Ainsi, le corps de la raie est composé d’une couche de polymère transparent (à partir de l’implant mammaire) et de cellules de rats génétiquement modifiées pour réagir à la lumière bleue dispersées sur les nageoires de “l’animal”. Sa structure a ensuite été fabriquée en or pour s’assurer qu’elle revienne à son état initial après chaque battement.

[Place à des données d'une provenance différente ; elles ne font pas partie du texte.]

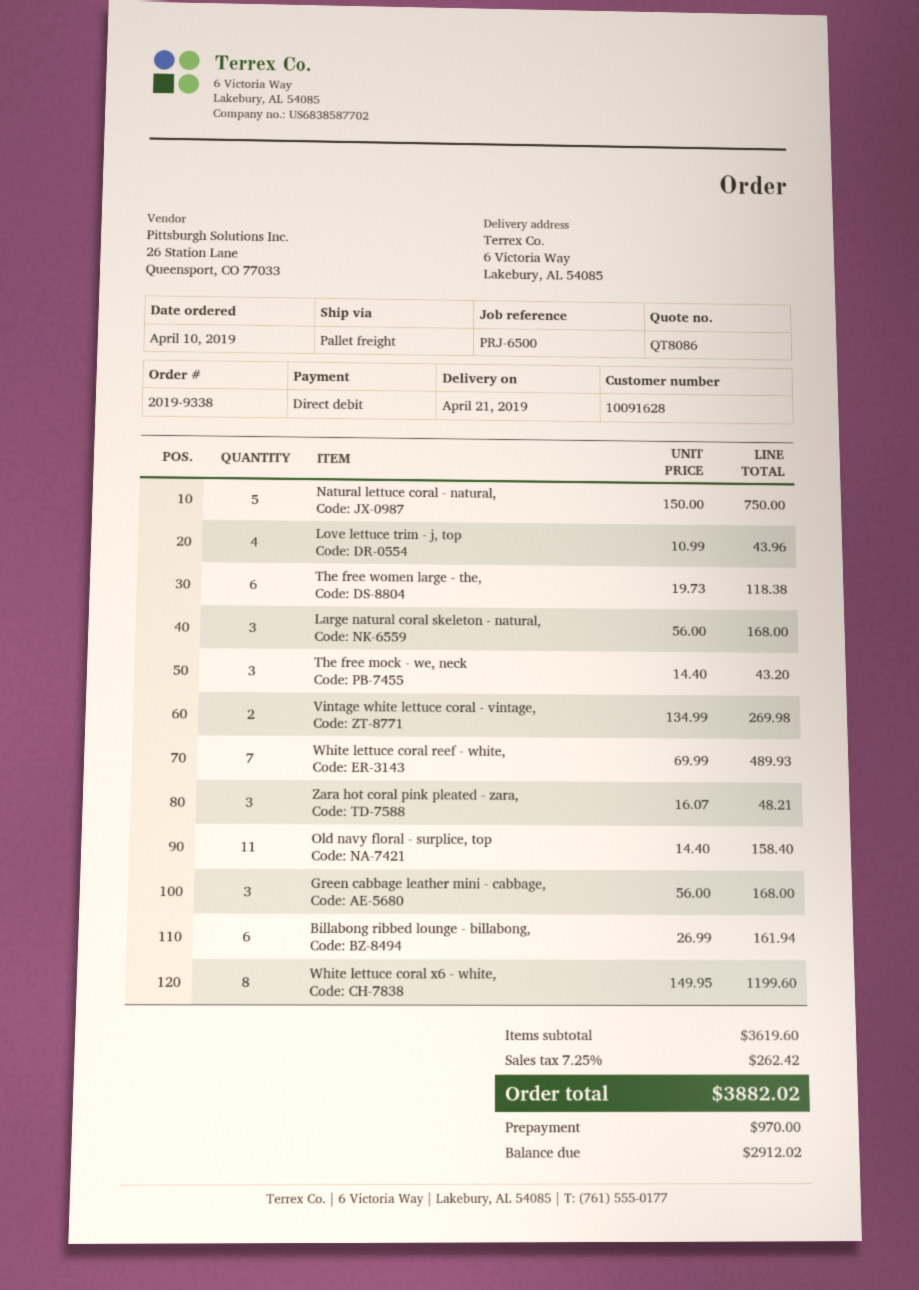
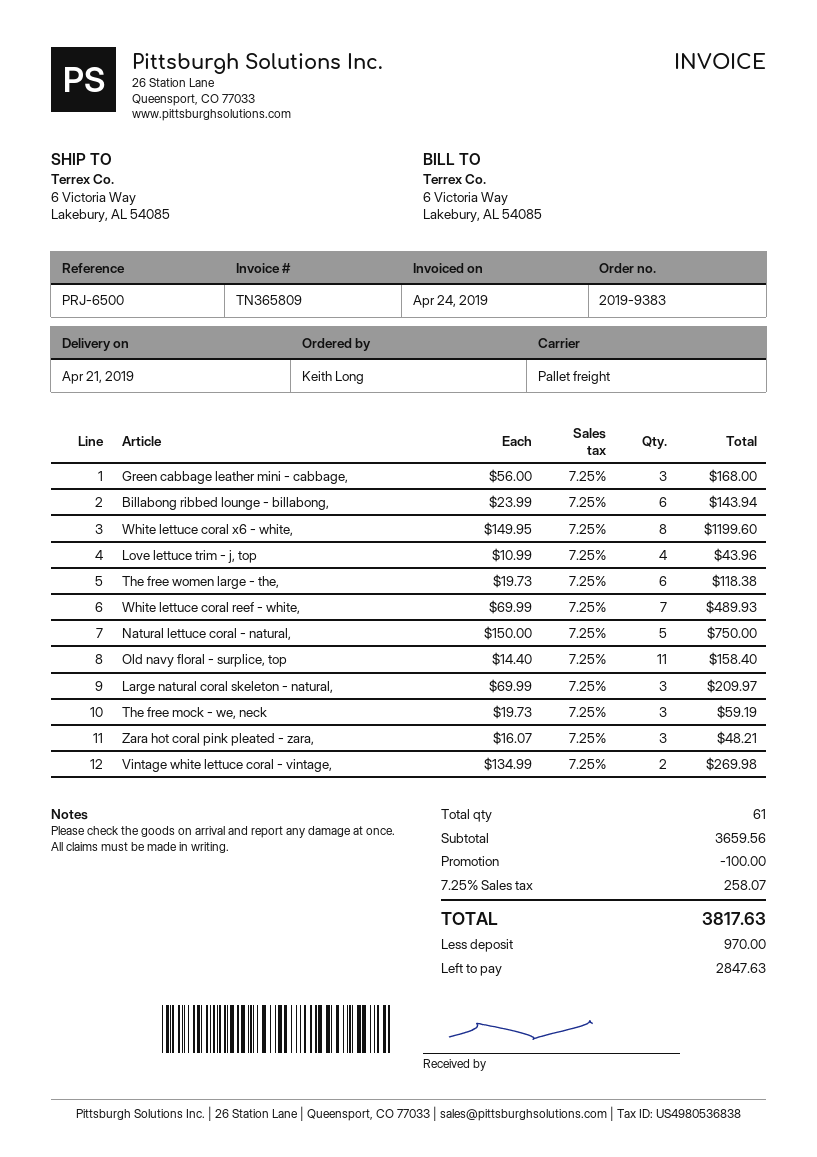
order number: 2019-9338 -> 2019-9383
Large natural coral skeleton - natural,: 3 x 56.00 = 168.00 -> 3 x 69.99 = 209.97
The free mock - we, neck: 3 x 14.40 = 43.20 -> 3 x 19.73 = 59.19
Billabong ribbed lounge - billabong,: 6 x 26.99 = 161.94 -> 6 x 23.99 = 143.94
subtotal: 3619.60 -> 3659.56
discount: none -> 100.00
tax: 7.25% = 262.42 -> 7.25% = 258.07
total: 3882.02 -> 3817.63
balance: 2912.02 -> 2847.63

A l’arrivée on obtient un minuscule robot de 16 mm de long pour à peine 10 grammes. Pour déclencher la locomotion de cet hybride, les chercheurs l’ont placé dans une solution saline composée de sucre pour nourrir les cellules de rat, stimulées ensuite par des flashs de lumière bleue. En adaptant les schémas d’éclairage, il est possible de diriger le robot. C’est là que se joue toute l’inventivité de ce travail : les cellules de rats servent à la fois de capteur (de lumière bleue) et d’actionner (des mouvements). D’où l’intérêt d’adopter une approche trans-disciplinaire qui offrent plusieurs points de vue et donc autant de possibilités supplémentaires pour trouver une solution à un problème : “le physiologiste cardiaque voit les implications sur le fonctionnement du cœur, le biologiste marin voit le principe de locomotion de la raie et les roboticiens voient une façon d’utiliser des cellules pour mouvoir un corps artificiel“, conclut Kit Parker.
Adaptation de l’article publié sur Popular Science.